Print the records below exactly. Omit every picture.
(Given records begins)
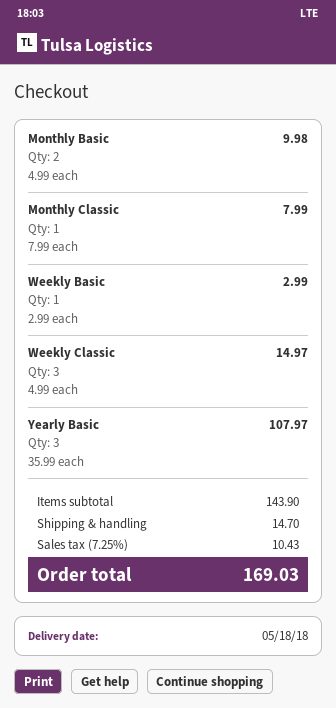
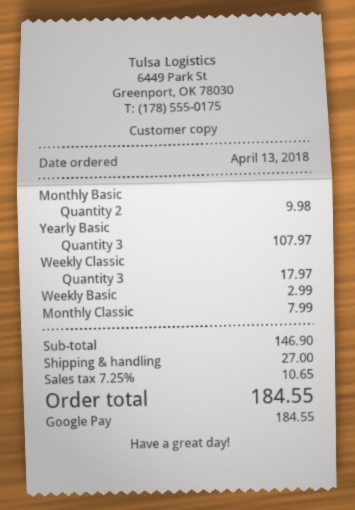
Weekly Classic: 3 for 14.97 -> 3 for 17.97
subtotal: 143.90 -> 146.90
shipping: 14.70 -> 27.00
tax: 7.25% = 10.43 -> 7.25% = 10.65
total: 169.03 -> 184.55

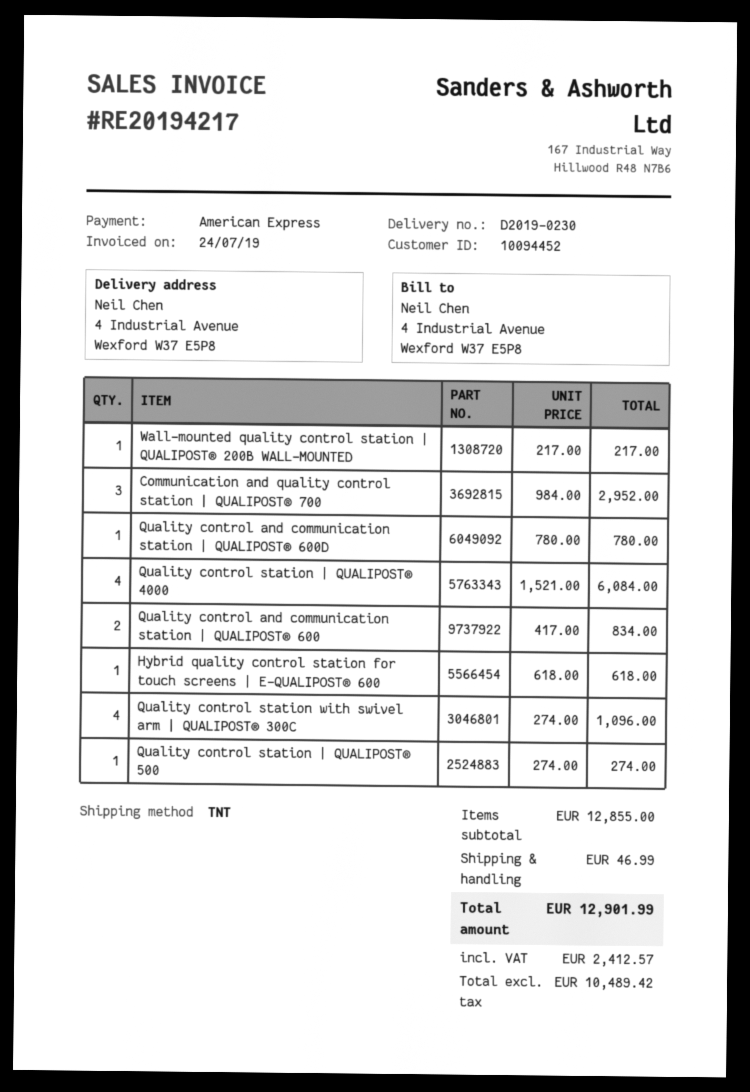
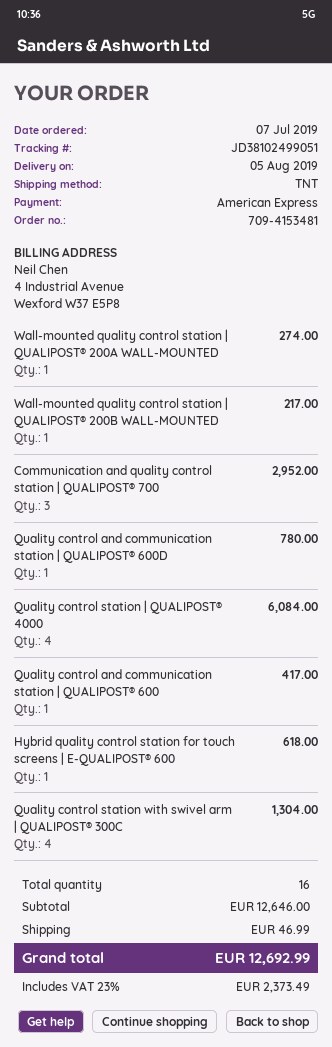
Quality control and communication station | QUALIPOST® 600: 2 for 834.00 -> 1 for 417.00
Quality control station with swivel arm | QUALIPOST® 300C: 4 for 1096.00 -> 4 for 1304.00
Quality control station | QUALIPOST® 500: 1 for 274.00 -> none
Wall-mounted quality control station | QUALIPOST® 200A WALL-MOUNTED: none -> 1 for 274.00
subtotal: 12855.00 -> 12646.00
tax: 2412.57 -> 2373.49
total: 12901.99 -> 12692.99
(Given records ends)
_Result for this exercise_.
Weekly Classic: 3 for 14.97 -> 3 for 17.97
subtotal: 143.90 -> 146.90
shipping: 14.70 -> 27.00
tax: 7.25% = 10.43 -> 7.25% = 10.65
total: 169.03 -> 184.55

Quality control and communication station | QUALIPOST® 600: 2 for 834.00 -> 1 for 417.00
Quality control station with swivel arm | QUALIPOST® 300C: 4 for 1096.00 -> 4 for 1304.00
Quality control station | QUALIPOST® 500: 1 for 274.00 -> none
Wall-mounted quality control station | QUALIPOST® 200A WALL-MOUNTED: none -> 1 for 274.00
subtotal: 12855.00 -> 12646.00
tax: 2412.57 -> 2373.49
total: 12901.99 -> 12692.99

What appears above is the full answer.